Exercise goal - Scan the entries for lines with "print" and say how many there are, with nothing more.

===== Data extracts =====

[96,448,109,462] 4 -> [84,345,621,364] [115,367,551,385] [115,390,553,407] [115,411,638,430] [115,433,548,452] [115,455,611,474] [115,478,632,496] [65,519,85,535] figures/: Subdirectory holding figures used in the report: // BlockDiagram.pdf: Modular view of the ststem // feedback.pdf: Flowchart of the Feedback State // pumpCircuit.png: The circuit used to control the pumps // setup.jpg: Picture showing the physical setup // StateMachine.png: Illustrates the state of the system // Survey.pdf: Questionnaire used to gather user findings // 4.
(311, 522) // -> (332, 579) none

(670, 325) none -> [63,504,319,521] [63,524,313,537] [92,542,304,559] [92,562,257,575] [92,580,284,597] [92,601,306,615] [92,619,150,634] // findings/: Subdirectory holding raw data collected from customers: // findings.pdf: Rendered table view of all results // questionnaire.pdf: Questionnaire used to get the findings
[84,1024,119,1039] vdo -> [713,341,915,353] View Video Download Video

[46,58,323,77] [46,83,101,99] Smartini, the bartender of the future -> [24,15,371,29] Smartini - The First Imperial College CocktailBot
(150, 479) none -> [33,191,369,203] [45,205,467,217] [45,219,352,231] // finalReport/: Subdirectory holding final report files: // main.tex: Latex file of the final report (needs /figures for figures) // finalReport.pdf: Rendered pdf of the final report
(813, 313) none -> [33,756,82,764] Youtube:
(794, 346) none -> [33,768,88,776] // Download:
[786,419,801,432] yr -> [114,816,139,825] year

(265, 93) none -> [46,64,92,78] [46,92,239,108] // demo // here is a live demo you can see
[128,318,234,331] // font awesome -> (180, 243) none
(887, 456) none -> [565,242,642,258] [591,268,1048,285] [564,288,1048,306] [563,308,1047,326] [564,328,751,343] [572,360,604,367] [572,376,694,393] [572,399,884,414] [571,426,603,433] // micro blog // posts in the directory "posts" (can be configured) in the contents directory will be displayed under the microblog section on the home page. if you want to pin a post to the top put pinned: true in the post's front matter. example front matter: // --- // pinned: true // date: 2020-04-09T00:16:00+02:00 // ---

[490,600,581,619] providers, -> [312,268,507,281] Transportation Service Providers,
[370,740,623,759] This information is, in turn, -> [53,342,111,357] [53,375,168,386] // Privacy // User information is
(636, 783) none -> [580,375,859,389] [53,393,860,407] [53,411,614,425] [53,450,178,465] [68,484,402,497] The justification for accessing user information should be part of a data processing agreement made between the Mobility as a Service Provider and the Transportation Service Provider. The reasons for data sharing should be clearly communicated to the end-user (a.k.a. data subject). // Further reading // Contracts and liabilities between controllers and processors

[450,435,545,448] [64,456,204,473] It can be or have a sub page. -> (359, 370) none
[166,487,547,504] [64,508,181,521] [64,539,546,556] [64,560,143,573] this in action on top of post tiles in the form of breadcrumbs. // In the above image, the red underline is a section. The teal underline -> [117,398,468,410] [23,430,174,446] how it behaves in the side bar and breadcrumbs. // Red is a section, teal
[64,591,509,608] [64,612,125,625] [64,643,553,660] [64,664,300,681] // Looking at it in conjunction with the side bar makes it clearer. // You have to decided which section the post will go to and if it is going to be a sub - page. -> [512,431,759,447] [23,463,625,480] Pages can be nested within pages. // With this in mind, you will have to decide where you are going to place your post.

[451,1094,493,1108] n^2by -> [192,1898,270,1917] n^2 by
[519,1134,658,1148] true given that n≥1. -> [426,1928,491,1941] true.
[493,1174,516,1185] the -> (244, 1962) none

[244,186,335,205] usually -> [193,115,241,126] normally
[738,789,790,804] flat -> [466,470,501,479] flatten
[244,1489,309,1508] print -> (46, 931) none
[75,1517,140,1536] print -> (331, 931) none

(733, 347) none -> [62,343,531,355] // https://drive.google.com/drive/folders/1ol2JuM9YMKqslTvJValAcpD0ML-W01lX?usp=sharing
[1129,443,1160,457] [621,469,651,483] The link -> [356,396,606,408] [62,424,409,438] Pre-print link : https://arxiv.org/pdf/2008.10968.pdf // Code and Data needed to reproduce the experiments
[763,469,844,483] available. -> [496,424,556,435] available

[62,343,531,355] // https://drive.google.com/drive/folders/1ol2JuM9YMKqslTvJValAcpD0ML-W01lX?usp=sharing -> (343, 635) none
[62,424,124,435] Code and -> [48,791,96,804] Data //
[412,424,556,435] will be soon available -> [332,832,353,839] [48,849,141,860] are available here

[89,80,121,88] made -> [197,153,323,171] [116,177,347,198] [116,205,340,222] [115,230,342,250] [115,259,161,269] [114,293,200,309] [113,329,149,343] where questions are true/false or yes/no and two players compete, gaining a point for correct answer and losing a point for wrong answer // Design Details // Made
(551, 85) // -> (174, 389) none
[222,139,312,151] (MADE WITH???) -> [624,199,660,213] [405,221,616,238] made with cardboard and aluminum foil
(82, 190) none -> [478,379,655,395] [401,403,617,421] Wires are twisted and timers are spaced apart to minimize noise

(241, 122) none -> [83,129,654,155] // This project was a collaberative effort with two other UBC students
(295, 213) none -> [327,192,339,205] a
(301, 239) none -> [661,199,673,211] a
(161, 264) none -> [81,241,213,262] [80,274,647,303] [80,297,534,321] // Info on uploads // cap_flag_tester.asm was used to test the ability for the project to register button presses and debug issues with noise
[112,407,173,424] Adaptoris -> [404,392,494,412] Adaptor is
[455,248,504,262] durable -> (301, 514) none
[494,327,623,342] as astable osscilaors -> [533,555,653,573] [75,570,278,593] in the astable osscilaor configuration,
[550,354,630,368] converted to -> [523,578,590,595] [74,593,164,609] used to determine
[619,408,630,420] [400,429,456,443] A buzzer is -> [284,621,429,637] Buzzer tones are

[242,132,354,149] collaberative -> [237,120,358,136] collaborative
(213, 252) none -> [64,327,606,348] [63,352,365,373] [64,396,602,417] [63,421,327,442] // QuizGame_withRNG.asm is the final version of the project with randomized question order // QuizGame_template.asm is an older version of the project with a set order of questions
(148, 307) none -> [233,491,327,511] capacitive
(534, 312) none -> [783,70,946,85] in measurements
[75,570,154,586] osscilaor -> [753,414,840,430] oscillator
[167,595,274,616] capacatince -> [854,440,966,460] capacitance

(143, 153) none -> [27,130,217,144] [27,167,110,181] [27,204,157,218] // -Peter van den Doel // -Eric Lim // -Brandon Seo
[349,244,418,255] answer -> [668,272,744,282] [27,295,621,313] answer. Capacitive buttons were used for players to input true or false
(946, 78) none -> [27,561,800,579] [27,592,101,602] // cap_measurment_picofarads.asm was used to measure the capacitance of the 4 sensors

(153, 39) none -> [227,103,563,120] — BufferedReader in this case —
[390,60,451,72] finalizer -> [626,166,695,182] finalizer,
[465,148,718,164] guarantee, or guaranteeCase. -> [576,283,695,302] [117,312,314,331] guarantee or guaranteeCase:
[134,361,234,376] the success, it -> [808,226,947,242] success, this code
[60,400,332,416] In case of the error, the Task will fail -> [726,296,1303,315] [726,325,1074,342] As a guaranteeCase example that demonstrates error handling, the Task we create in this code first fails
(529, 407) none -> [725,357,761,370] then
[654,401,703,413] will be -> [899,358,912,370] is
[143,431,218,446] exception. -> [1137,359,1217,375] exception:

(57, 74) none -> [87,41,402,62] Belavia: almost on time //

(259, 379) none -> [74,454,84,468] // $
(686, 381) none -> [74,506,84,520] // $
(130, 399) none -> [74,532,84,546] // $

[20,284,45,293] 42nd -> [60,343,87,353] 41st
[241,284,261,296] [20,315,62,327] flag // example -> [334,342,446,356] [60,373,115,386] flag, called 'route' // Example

=====

The answer - 3